:: Work required ::
A faithful copy without images is required: write out all the records exactly.
= = = = = = =
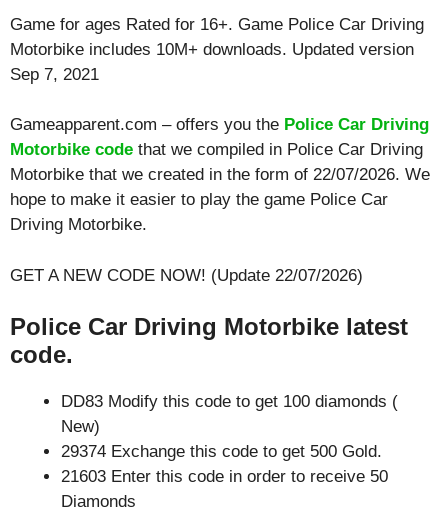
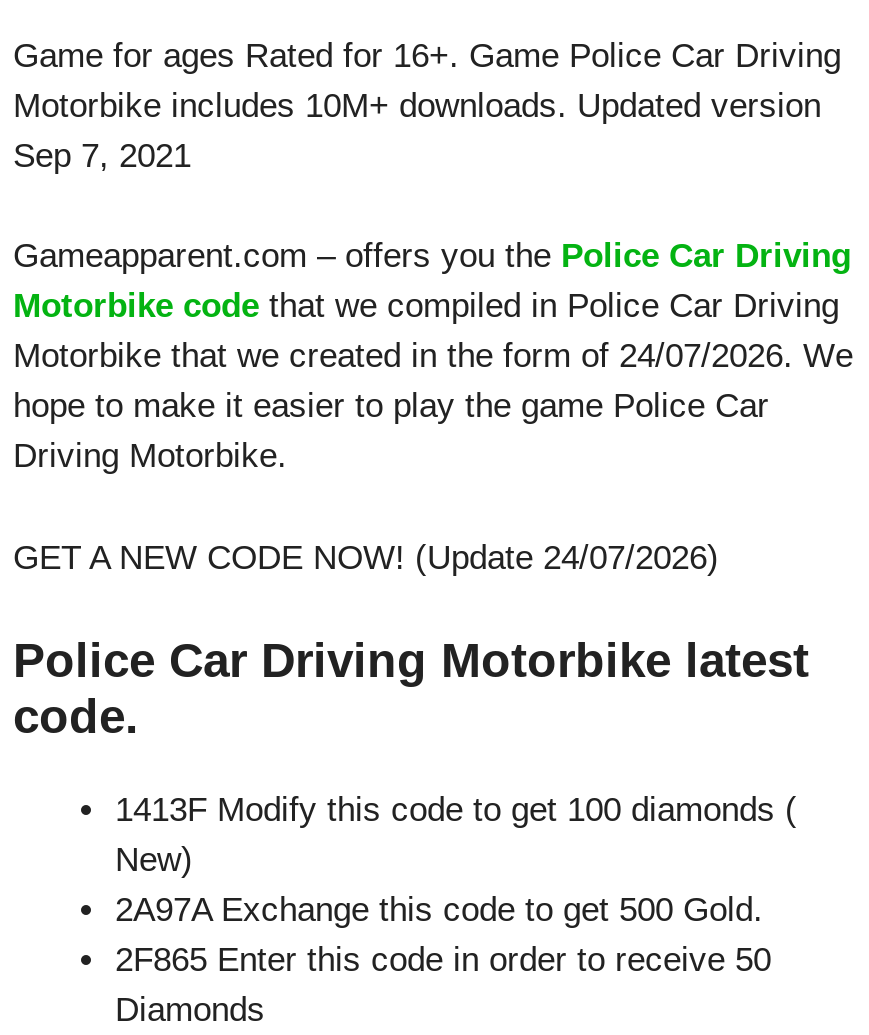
- Motorbike that we created in the form of 22/07/2026. We
+ Motorbike that we created in the form of 24/07/2026. We

- GET A NEW CODE NOW! (Update 22/07/2026)
+ GET A NEW CODE NOW! (Update 24/07/2026)

- DD83 Modify this code to get 100 diamonds (
+ 1413F Modify this code to get 100 diamonds (

- 29374 Exchange this code to get 500 Gold.
+ 2A97A Exchange this code to get 500 Gold.

- 21603 Enter this code in order to receive 50
+ 2F865 Enter this code in order to receive 50
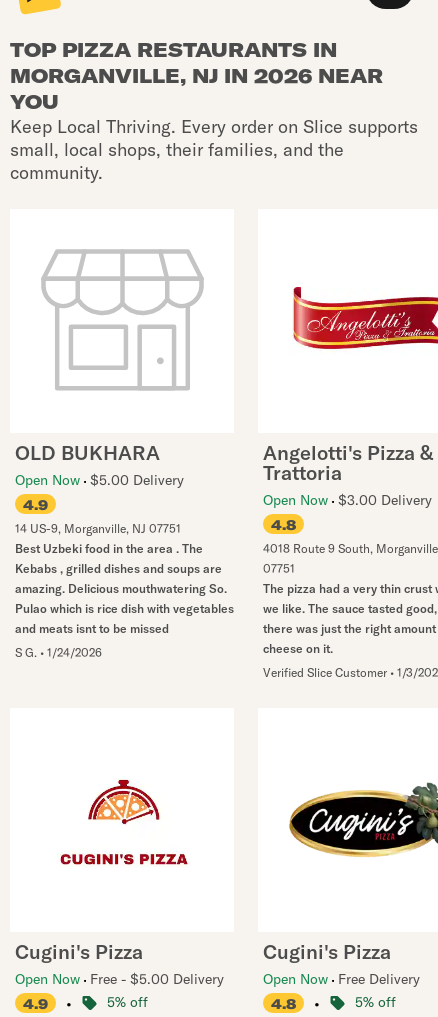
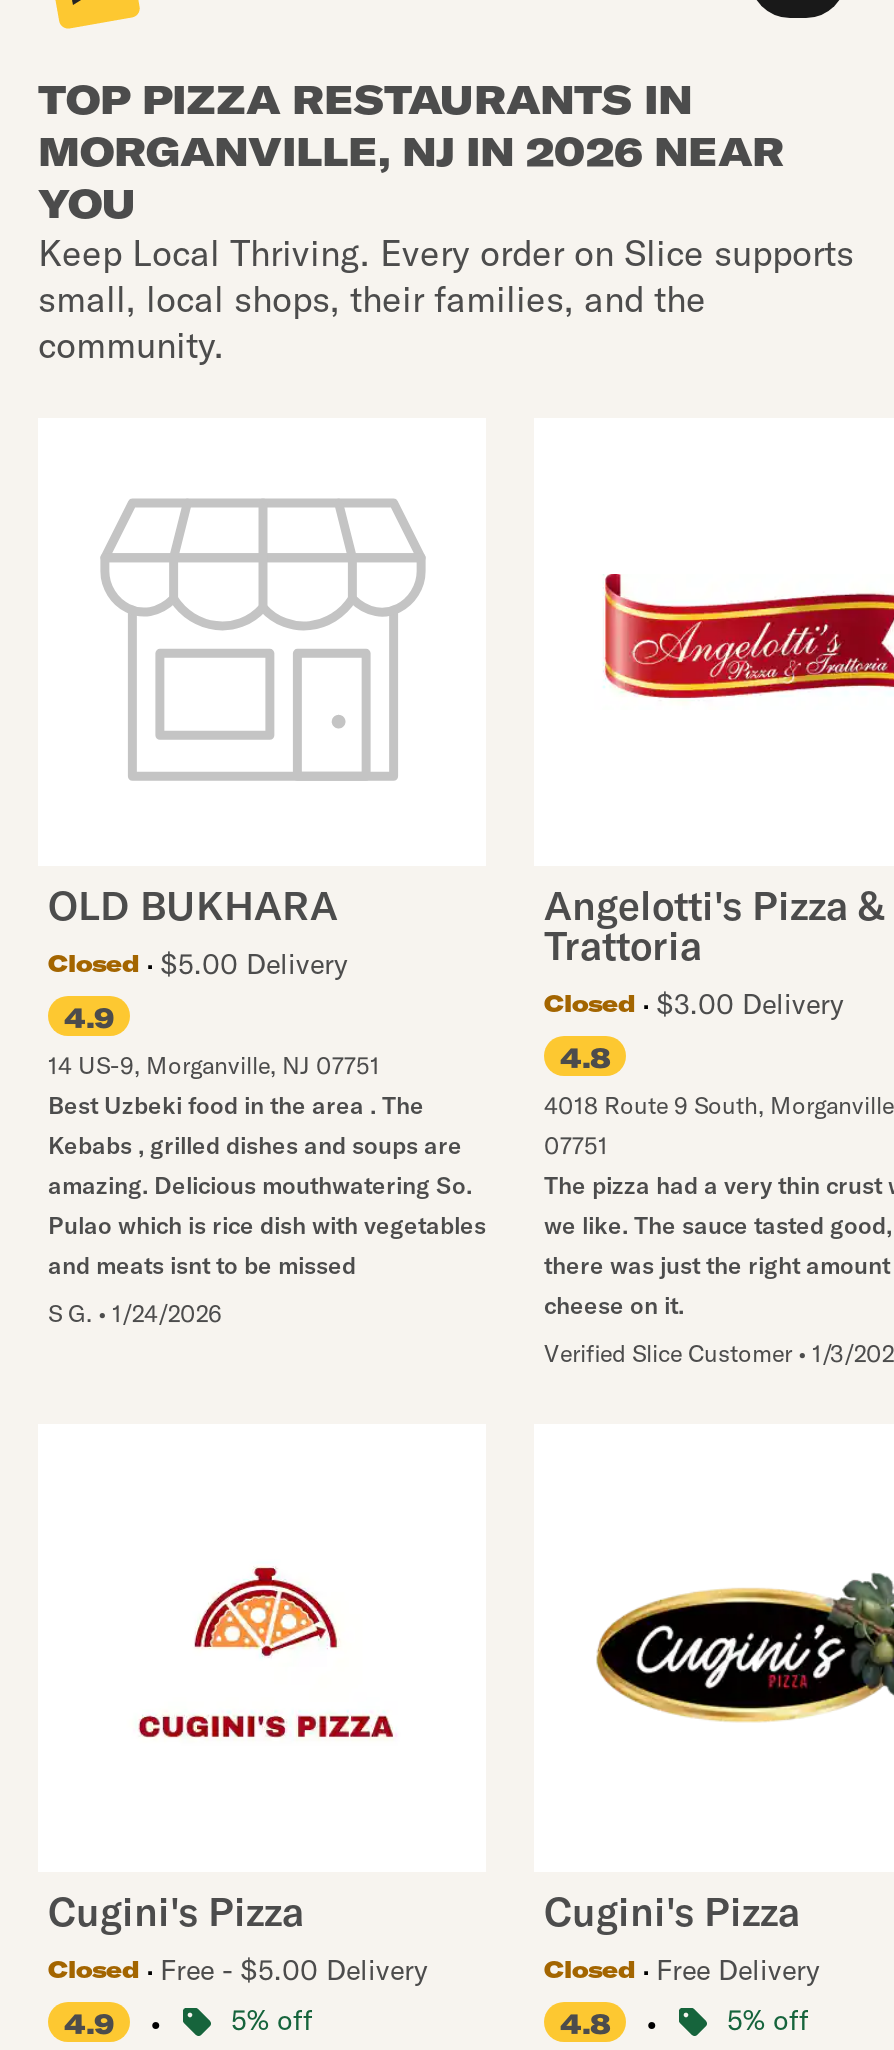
- Open Now $5.00 Delivery
+ Closed
+ $5.00 Delivery

- Open Now $3.00 Delivery
+ Closed
+ $3.00 Delivery

- Open Now Free - $5.00 Delivery
+ Closed
+ Free - $5.00 Delivery

- Open Now Free Delivery
+ Closed
+ Free Delivery
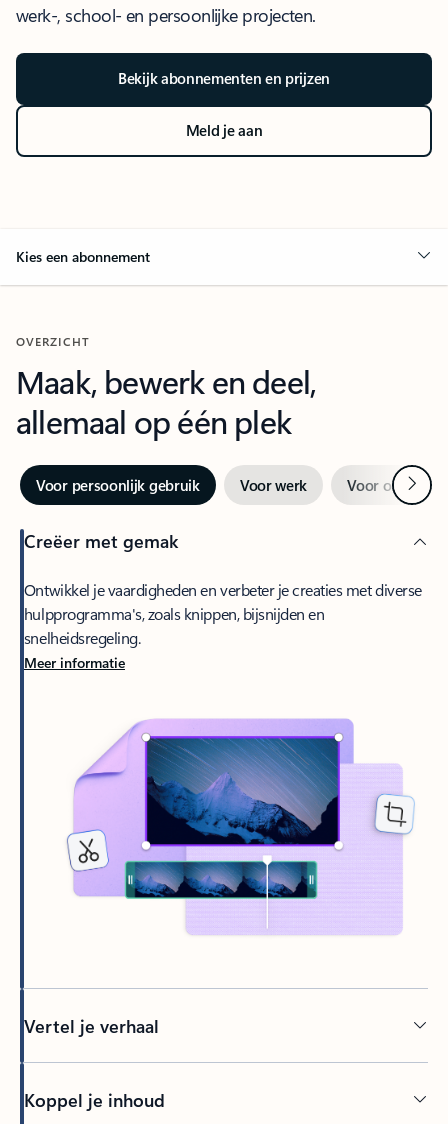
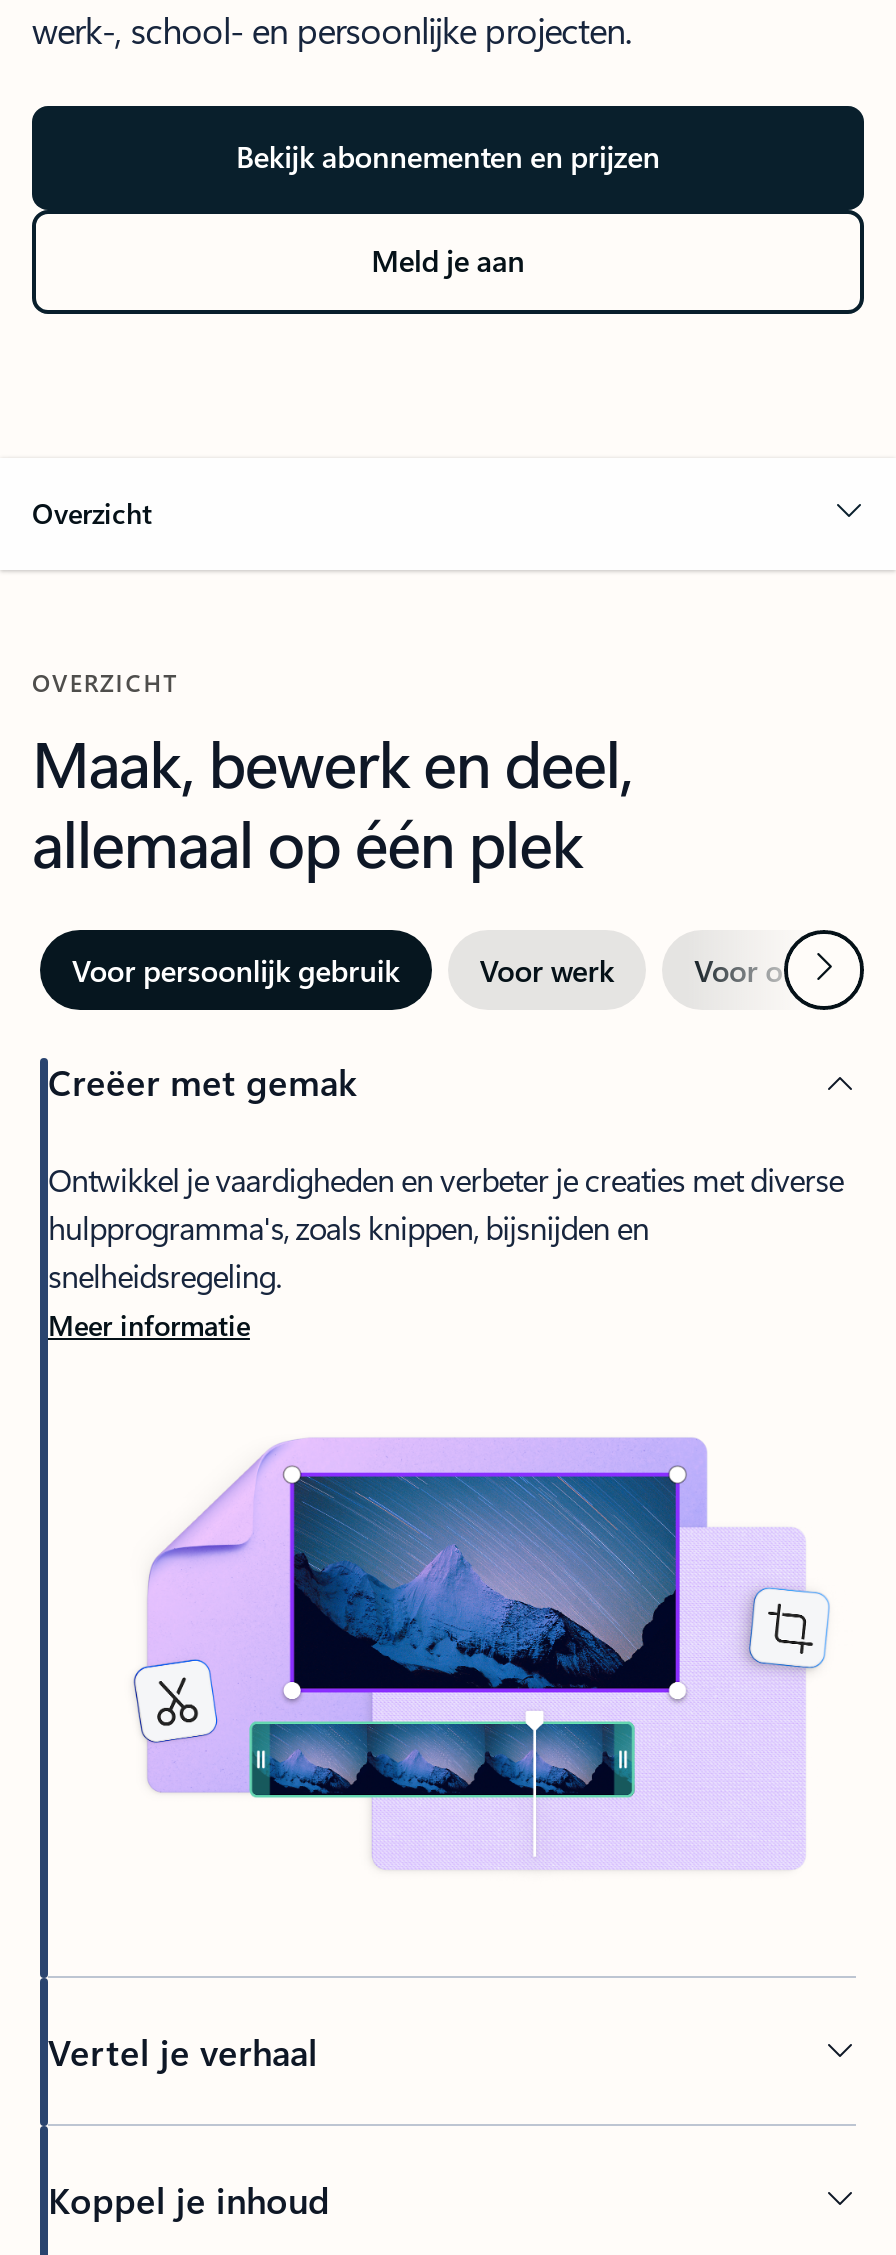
- Kies een abonnement
+ Overzicht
= = = = = = =
:: Answer box ::
- Motorbike that we created in the form of 22/07/2026. We
+ Motorbike that we created in the form of 24/07/2026. We

- GET A NEW CODE NOW! (Update 22/07/2026)
+ GET A NEW CODE NOW! (Update 24/07/2026)

- DD83 Modify this code to get 100 diamonds (
+ 1413F Modify this code to get 100 diamonds (

- 29374 Exchange this code to get 500 Gold.
+ 2A97A Exchange this code to get 500 Gold.

- 21603 Enter this code in order to receive 50
+ 2F865 Enter this code in order to receive 50
- Open Now $5.00 Delivery
+ Closed
+ $5.00 Delivery

- Open Now $3.00 Delivery
+ Closed
+ $3.00 Delivery

- Open Now Free - $5.00 Delivery
+ Closed
+ Free - $5.00 Delivery

- Open Now Free Delivery
+ Closed
+ Free Delivery
- Kies een abonnement
+ Overzicht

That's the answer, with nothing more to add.